§ What needs to be done
Collect every line of the records below that contains the word "none".

§ Data
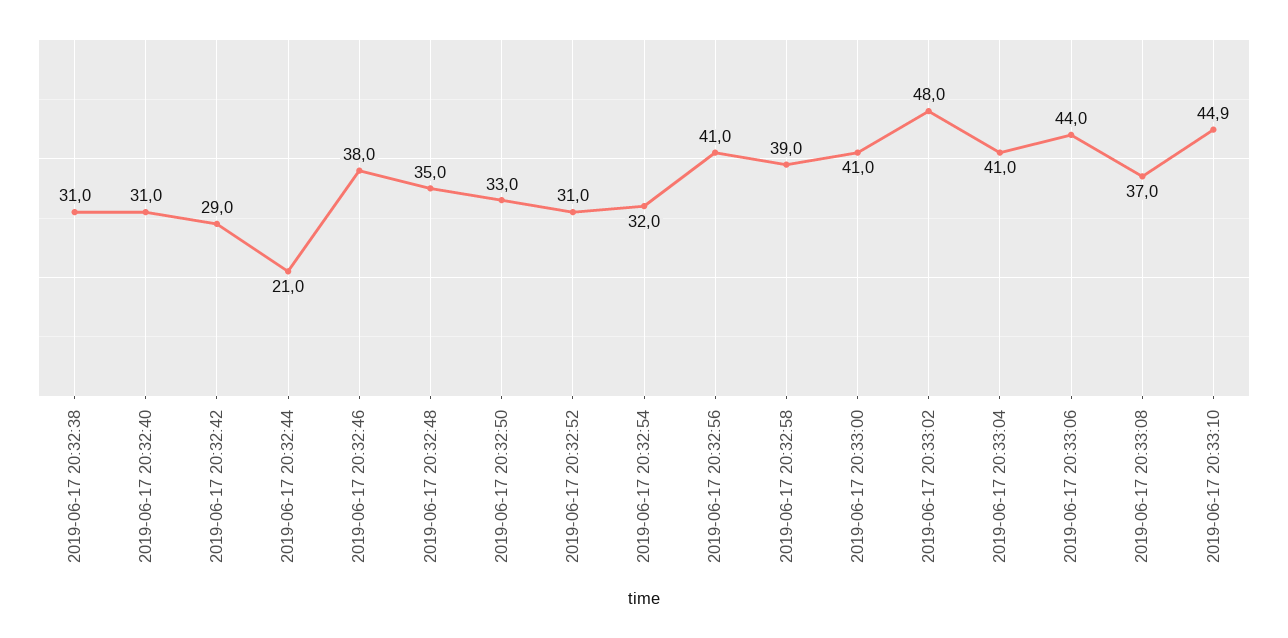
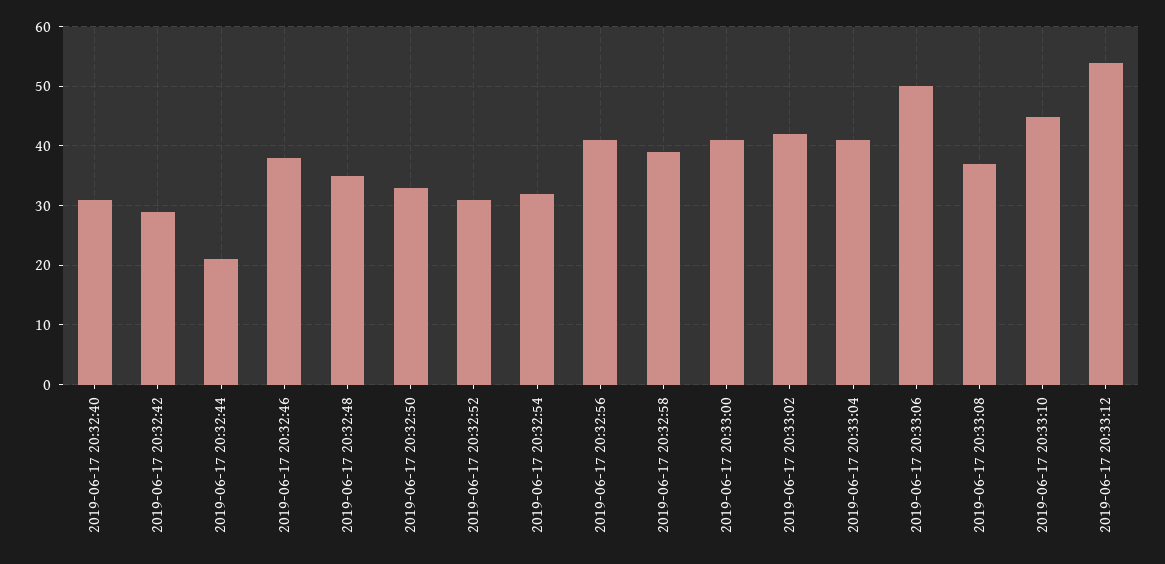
2019-06-17 20:32:38: 31 -> none
2019-06-17 20:33:02: 48 -> 42
2019-06-17 20:33:06: 44 -> 50
2019-06-17 20:33:12: none -> 54

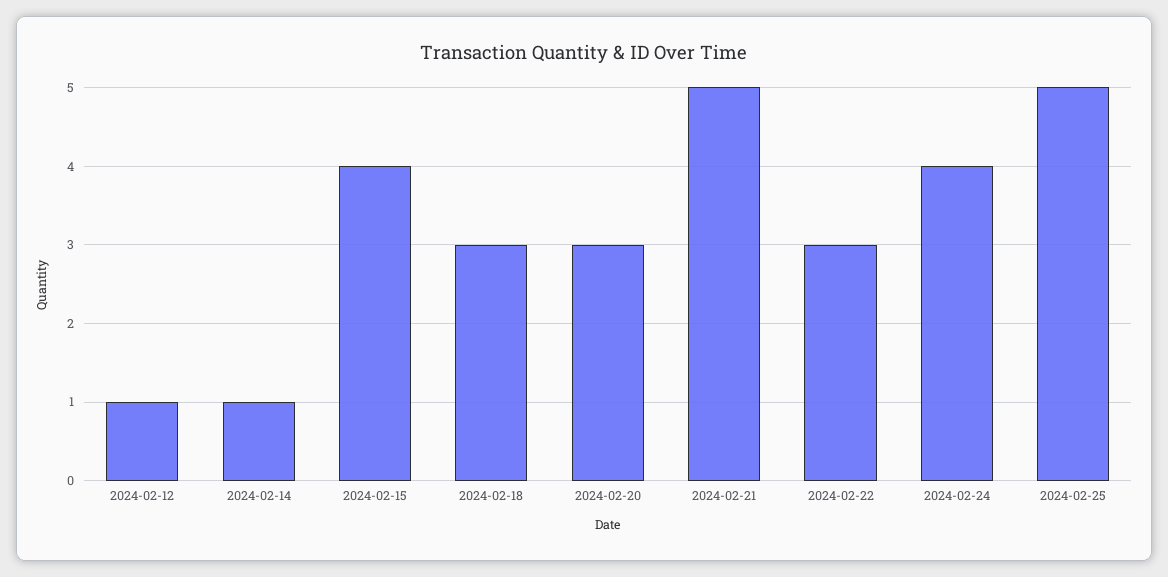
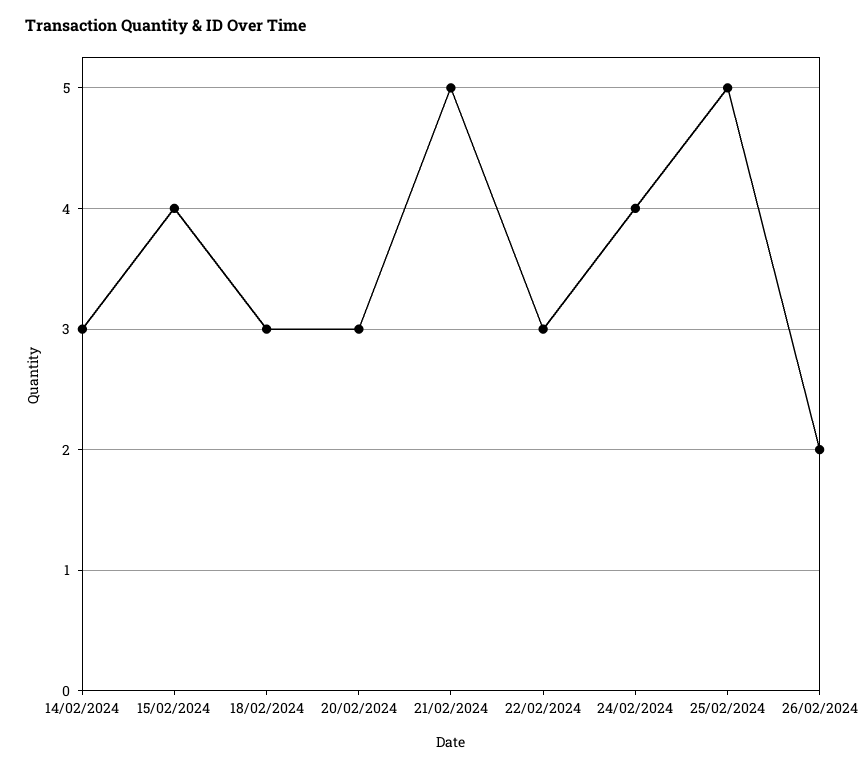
2024-02-12: 1 -> none
2024-02-14: 1 -> 3
26/02/2024: none -> 2

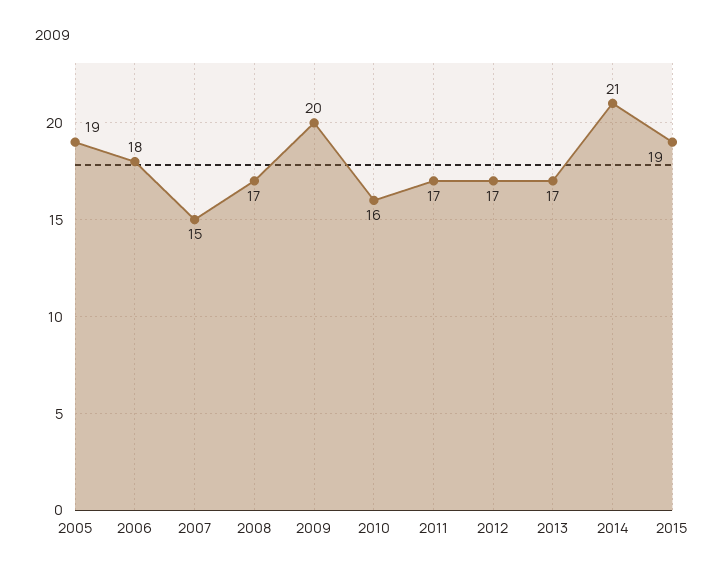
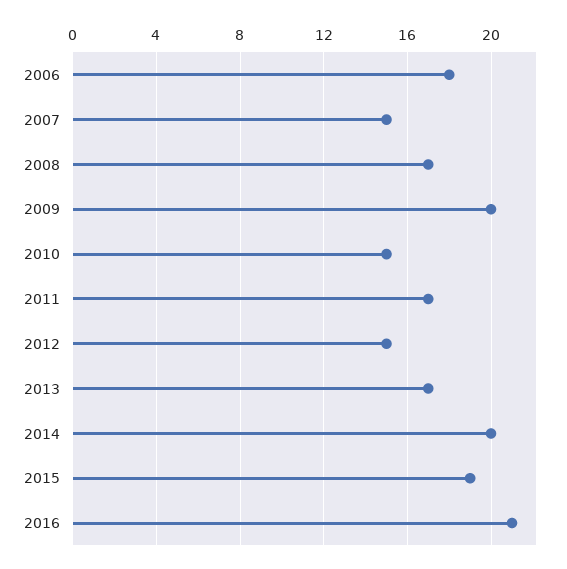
2005: 19 -> none
2010: 16 -> 15
2012: 17 -> 15
2014: 21 -> 20
2016: none -> 21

§ Answer space
2019-06-17 20:32:38: 31 -> none
2019-06-17 20:33:12: none -> 54
2024-02-12: 1 -> none
26/02/2024: none -> 2
2005: 19 -> none
2016: none -> 21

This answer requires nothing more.